What is required: Print the listing below a second time, exactly, and omit its images.
[Start of section]
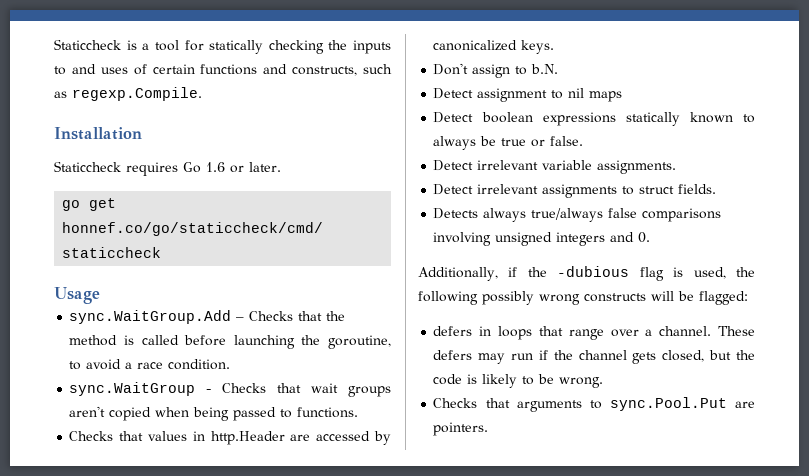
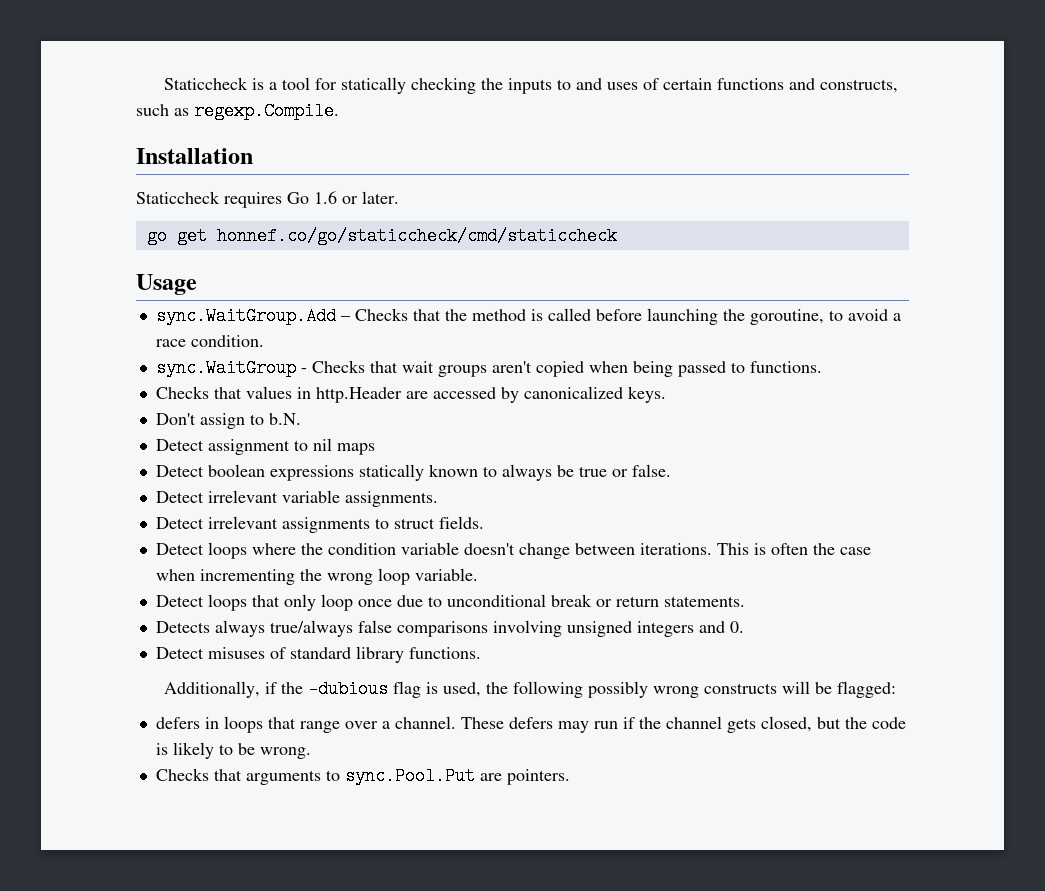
(717, 189) none -> [155,542,871,559] [155,568,478,585] [155,594,745,611] // Detect loops where the condition variable doesn't change between iterations. This is often the case when incrementing the wrong loop variable. // Detect loops that only loop once due to unconditional break or return statements.
(651, 237) none -> [155,646,481,663] // Detect misuses of standard library functions.

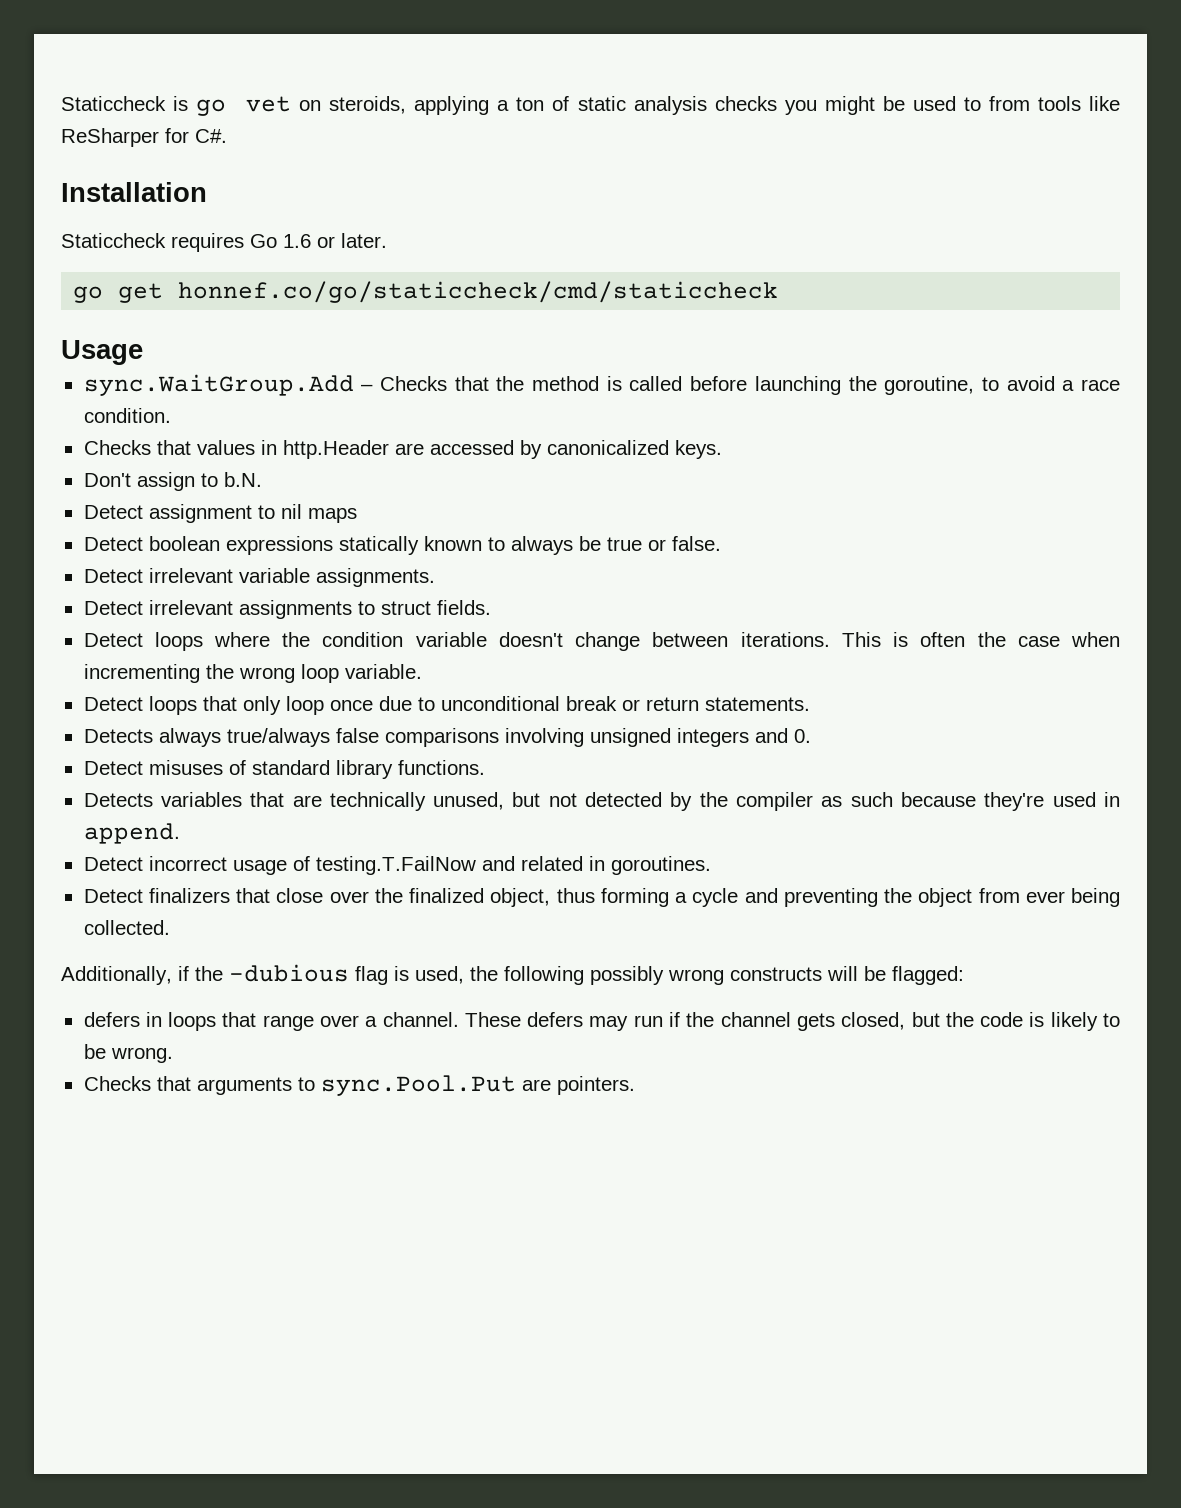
[269,77,899,94] [136,102,339,120] a tool for statically checking the inputs to and uses of certain functions and constructs, such as regexp.Compile. -> [196,96,1120,116] [61,128,227,147] go vet on steroids, applying a ton of static analysis checks you might be used to from tools like ReSharper for C#.
[155,359,822,377] // sync.WaitGroup - Checks that wait groups aren't copied when being passed to functions. -> (171, 415) none
(481, 653) none -> [83,792,1121,811] [83,823,180,844] [83,856,711,875] [83,888,1121,907] [83,920,170,935] // Detects variables that are technically unused, but not detected by the compiler as such because they're used in append. // Detect incorrect usage of testing.T.FailNow and related in goroutines. // Detect finalizers that close over the finalized object, thus forming a cycle and preventing the object from ever being collected.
[End of section]
Result:
(717, 189) none -> [155,542,871,559] [155,568,478,585] [155,594,745,611] // Detect loops where the condition variable doesn't change between iterations. This is often the case when incrementing the wrong loop variable. // Detect loops that only loop once due to unconditional break or return statements.
(651, 237) none -> [155,646,481,663] // Detect misuses of standard library functions.

[269,77,899,94] [136,102,339,120] a tool for statically checking the inputs to and uses of certain functions and constructs, such as regexp.Compile. -> [196,96,1120,116] [61,128,227,147] go vet on steroids, applying a ton of static analysis checks you might be used to from tools like ReSharper for C#.
[155,359,822,377] // sync.WaitGroup - Checks that wait groups aren't copied when being passed to functions. -> (171, 415) none
(481, 653) none -> [83,792,1121,811] [83,823,180,844] [83,856,711,875] [83,888,1121,907] [83,920,170,935] // Detects variables that are technically unused, but not detected by the compiler as such because they're used in append. // Detect incorrect usage of testing.T.FailNow and related in goroutines. // Detect finalizers that close over the finalized object, thus forming a cycle and preventing the object from ever being collected.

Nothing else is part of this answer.